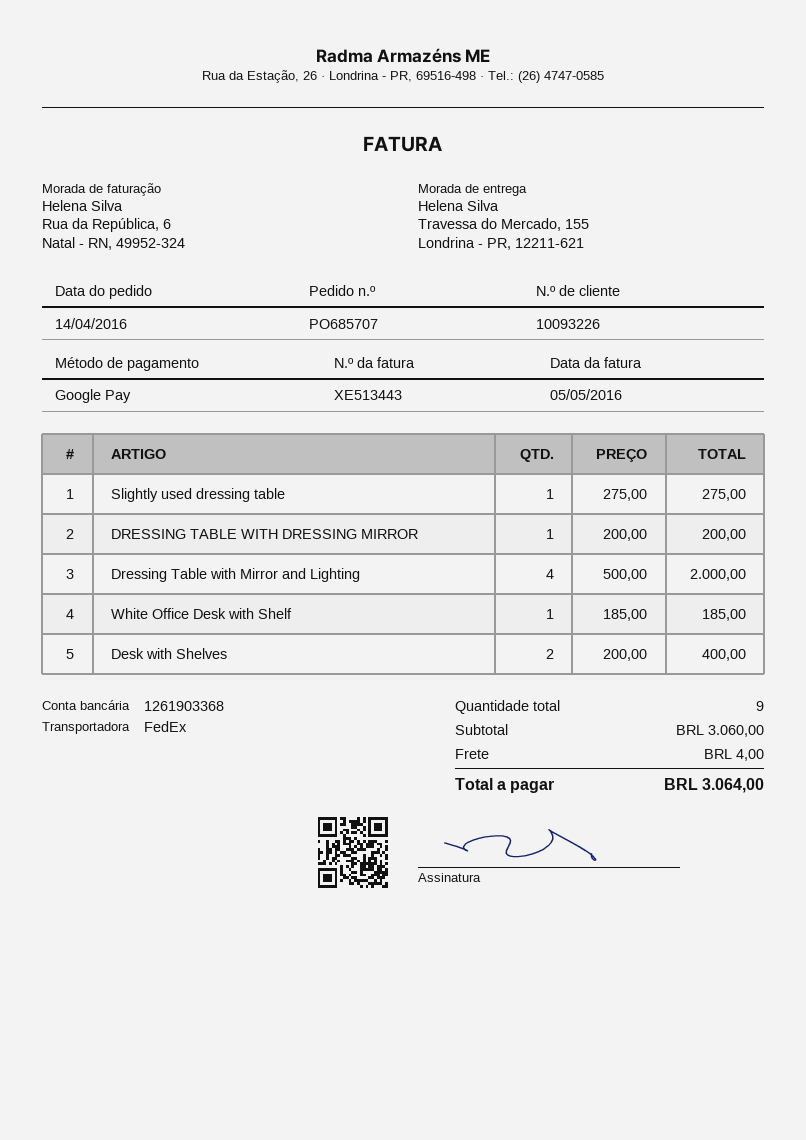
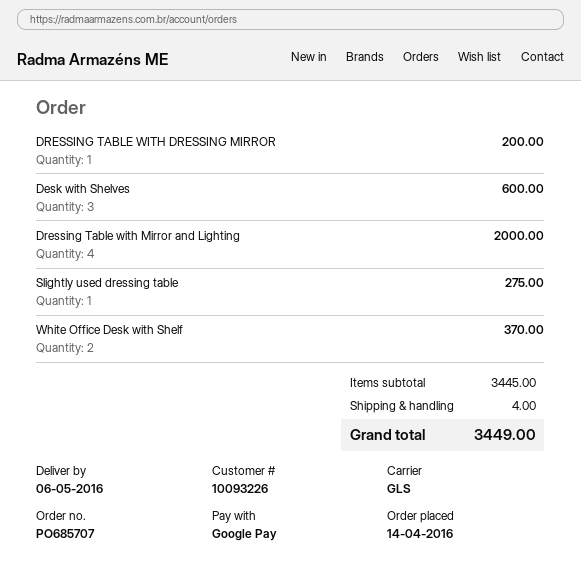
shipping method: FedEx -> GLS
White Office Desk with Shelf: 1 for 185.00 -> 2 for 370.00
Desk with Shelves: 2 for 400.00 -> 3 for 600.00
subtotal: 3060.00 -> 3445.00
total: 3064.00 -> 3449.00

::::::::

### Task description
Write out the material above again, word for word, minus its pictures.

### Output of the task
shipping method: FedEx -> GLS
White Office Desk with Shelf: 1 for 185.00 -> 2 for 370.00
Desk with Shelves: 2 for 400.00 -> 3 for 600.00
subtotal: 3060.00 -> 3445.00
total: 3064.00 -> 3449.00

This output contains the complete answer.